V. D. Sicam, A. Vrijling, J. J. Snellenburg, B. Braaf, M. J. V. Zaal, R. G. L. van der Heijde; Effect of Placido Ring Topography Skew Ray Error in Clinically Measured Higher Order Aberrations. Invest. Ophthalmol. Vis. Sci. 2008;49(13):1036.
Download citation file:
© ARVO (1962-2015); The Authors (2016-present)
To validate the effect of skew ray errors (Sicam and van der Heijde, OVS 82(12) 2006) in corneal measurements of human eyes.
Corneal topography was measured for 9 post PKP and LKP corneas using the VU topographer (Prototype, VUmc Amsterdam, The Netherlands) and the Keratron Placido Topographer (Optikon 2000, Rome, Italy). Informed consent was obtained from the subjects in accordance with the tenets of the Declaration of Helsinki. The aberrations were characterized using standard Zernike convention. A theoretical model was developed to predict the effect of skew ray errors for non-rotation-symmetric aberrations (astigmatism, coma, trefoil and quadrafoil). Artificial surfaces (toric and coma) were also measured to verify the theoretical predictions.

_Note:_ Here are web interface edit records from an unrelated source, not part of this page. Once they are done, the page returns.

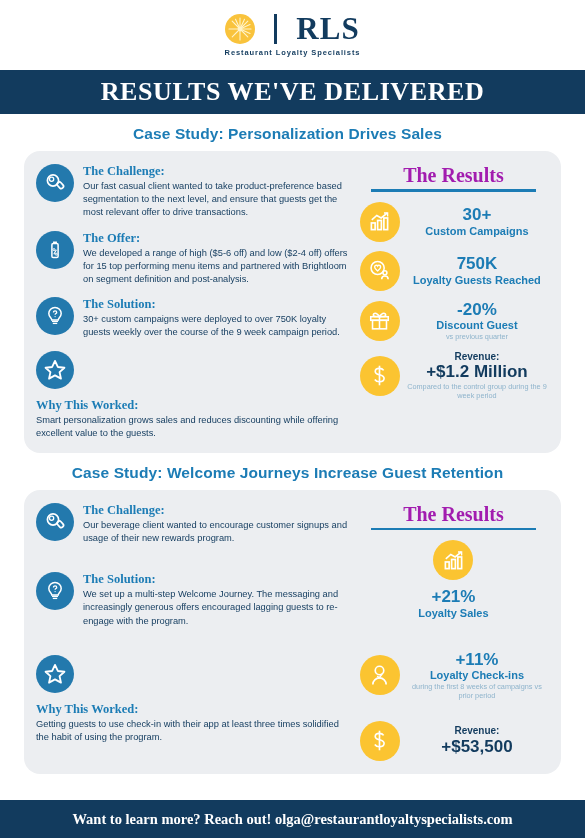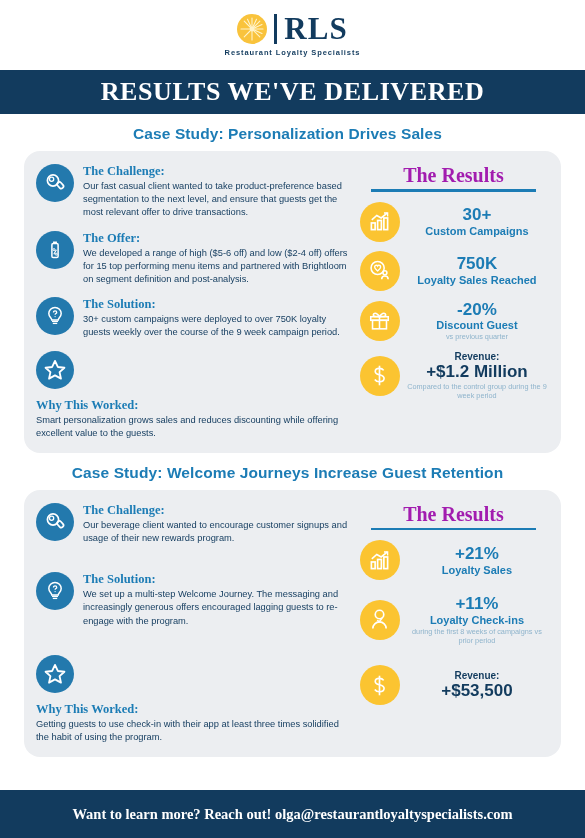"RLS" .logo-row { gap: 7px -> 19px }
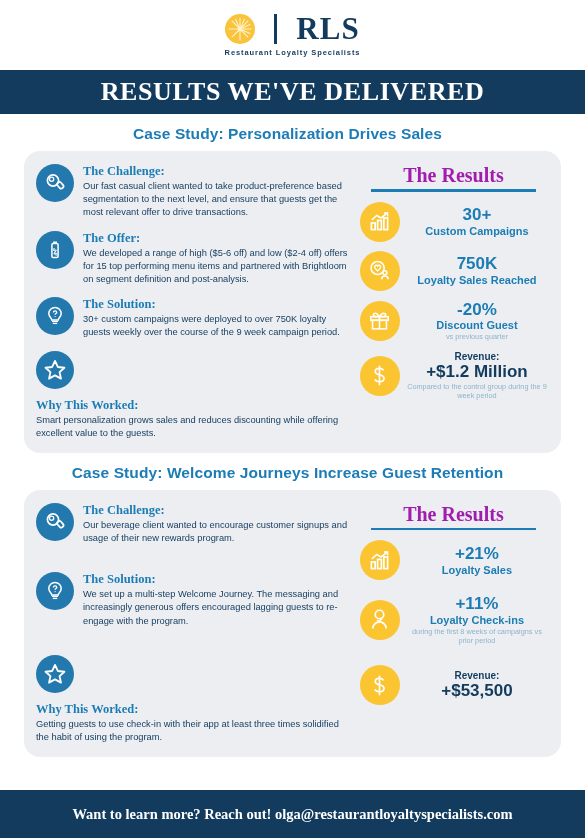"Loyalty Sales Reached" div.res-lbl { text: Sales -> Guests }
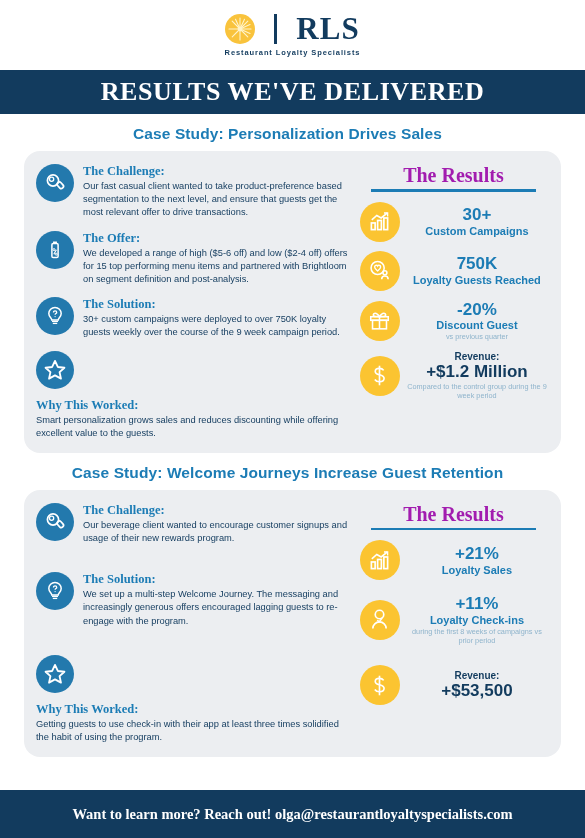"+21%" div.res-row { flex-direction: none -> column; margin-bottom: 14px -> 30px }
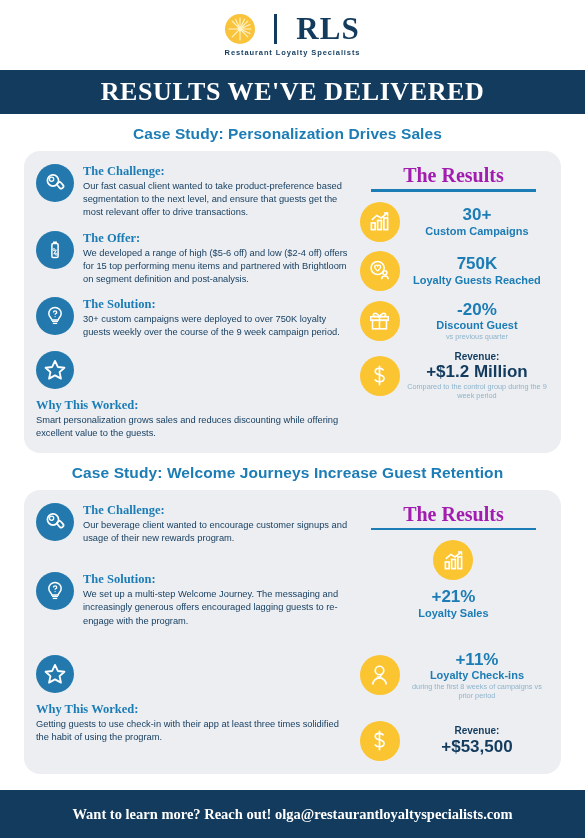"Want to learn more? Reach" .footer { height: 48px -> 38px }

Theoretical calculations showed that the suppression of the amplitude of non-rotation-symmetric corneal aberrations in Placido based topography is in the order of 4% for astigmatism, negligible for coma, 50% for trefoil and 80% for quadrafoil. There is no suppression of aberration amplitude expected for the VU topographer. The experimental results for the artificial surfaces agreed with the theoretical predictions: 2.90 ± 1.38 % underestimation for astigmatism and negligible for coma measured by the Keratron. No systematic underestimation was observed for the VU topographer. For post PKP and LKP corneas only the trefoil and quadrafoil aberrations showed significant difference between the measurements of the VU topographer and the Keratron, 49% (LOA = -23%,190%, p = 0.01) for the trefoil aberration and 85% (LOA -1%,246%, p= 0.008) for the quadrafoil aberration. Both trefoil and quadrafoil showed more than 0.5 diopter underestimation due to skew ray error.
Although the effect of skew ray error is not clinically significant for low astigmatism and coma aberration, the error produced in trefoil and quadrafoil is clinically relevant. E.g. a diagnosis of 0.5 diopter trefoil as measured by Placido ring topographers could actually be more than 1 diopter.